Build Another Bridge
by perlaret
Summary: There's more between them than distance.


**Author's Note:** Set somewhere in the middle of manga chapter 57.

—

**Build Another Bridge**

—

The street lights are coming on.

Roy has one elbow propped against the car window, his cheek balanced against his fist. His other hand is on his knee, his fingertips tapping absently. He's been awake for approximately forty hours now and it's beginning to show, exhaustion getting harder to ignore against the push and pull between frustration and worry. There's a box in the back seat and the city outside drifts by, slow and oblivious.

He has long operated under the assumption that Amestris is not governed as it should be, that there is corruption unchecked, and that the only way to correct those abuses of power is to obtain it.

Now, Roy recognizes his own shortsightedness. He still lacks the necessary cynicism, even after all this time, and consequentially he's been caught off guard, backed into a corner. He's spent years and untold midnight hours planning, but his strategies have fallen short. There are no contingencies for this; it is a move calculated to that very effect.

Fuhrer Bradley is a superb tactician, that much is undeniable. Roy understand the underlying logic, but knowledge does nothing to quell the impact. This is a demonstration of the power he does not possess. Roy feels it, and he has been stripped of his most reliable resources in the aftermath. He has overstepped his limits, gambled away his most precious commodities in one ill-advised move, and now they are all easy targets. The damage will be difficult to mitigate.

"None of us expect you to fix everything tonight, Colonel."

The slant of his thoughts must show on his face, Roy realizes, and he angles a frown towards the driver's seat. Lieutenant Hawkeye's gaze is fixed on the road ahead, steady even under his scrutiny. It's times like these that he questions whether the way she can read him is a curse or relief, but those sorts of things are not always mutually exclusive. There are things, many things, he has never told her, things he wants to but never might, but she's known him long enough to guess. (Hawkeye is good at guessing.)

They pass through a well lit intersection and the shadows recede for a bright moment, then flood back just as quickly. The silence stretches with the minutes and the car turns around a familiar corner, then slows to a stop in front of his building.

"We're here," Hawkeye says, and he can see her looking at him from the corner of his eye.

"Yeah," he replies, but doesn't move.

He can hear the rustle of her clothes as she twists to face him more fully. "What is it?" she asks, plain and straightforward.

Their eyes meet and Roy is overcome by a sudden weariness that he can feel all the way to his bones.
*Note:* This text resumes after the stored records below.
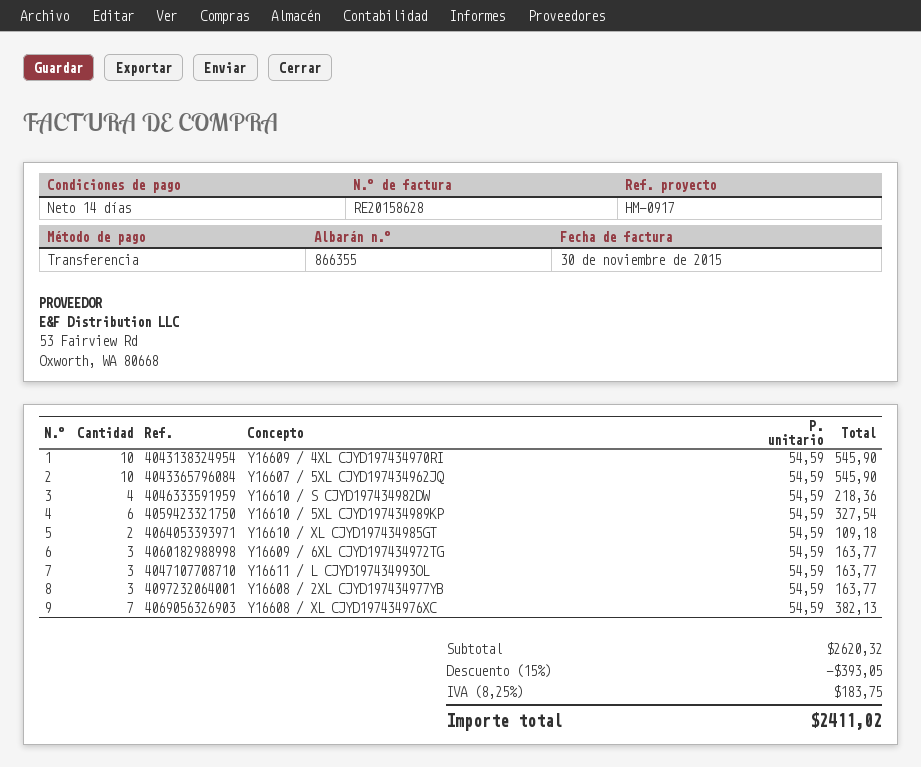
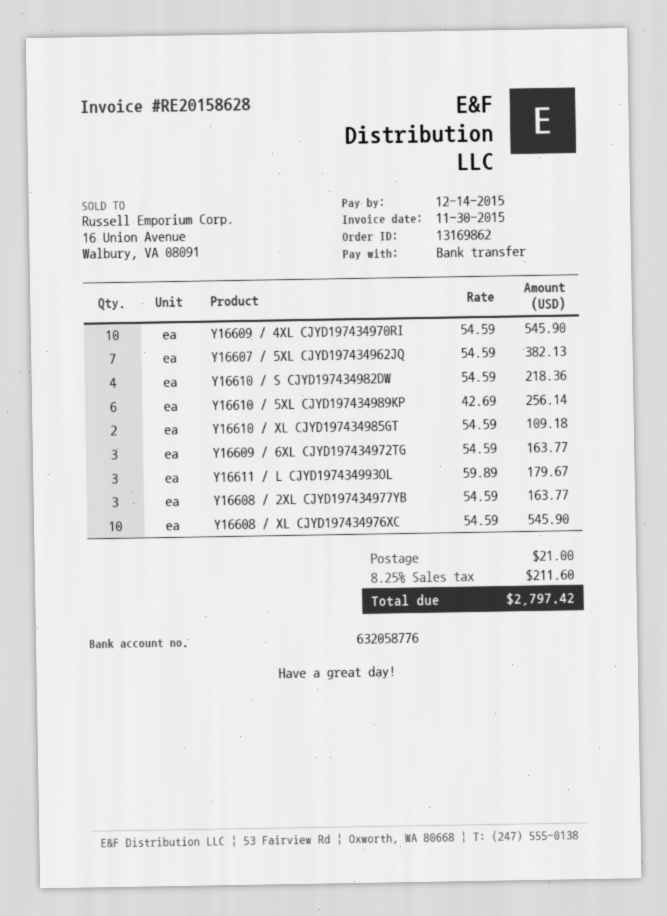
Y16607 / 5XL CJYD197434962JQ: 10 x 54.59 = 545.90 -> 7 x 54.59 = 382.13
Y16610 / 5XL CJYD197434989KP: 6 x 54.59 = 327.54 -> 6 x 42.69 = 256.14
Y16611 / L CJYD197434993OL: 3 x 54.59 = 163.77 -> 3 x 59.89 = 179.67
Y16608 / XL CJYD197434976XC: 7 x 54.59 = 382.13 -> 10 x 54.59 = 545.90
discount: 15% = 393.05 -> none
shipping: none -> 21.00
tax: 8.25% = 183.75 -> 8.25% = 211.60
total: 2411.02 -> 2797.42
This day has dragged on too long, but he fears its end and wishes he could hold the morning at bay by force of will alone.

He looks at her and there is only this:

There is more between them than distance. He can feel it stretching between them, something strange and untouched, that can't be counted in atoms or with decimals, unbroken by the weight of the world or the box in the back seat that holds all of her belongings from the office that will go with her tomorrow. Roy thinks that he could bridge this gap, close the space, all in a single movement — his hand on her cheek and in her hair, his lips on hers, forget this fiasco and remember the important things, the small things that linger in the quiet. The thought alone brings comfort.

He wonders if she feels it too. He can only guess. (Roy is very good at guessing.)

"Colonel?"

He shakes his head. The moment passes; the yearning does not. He smiles a little.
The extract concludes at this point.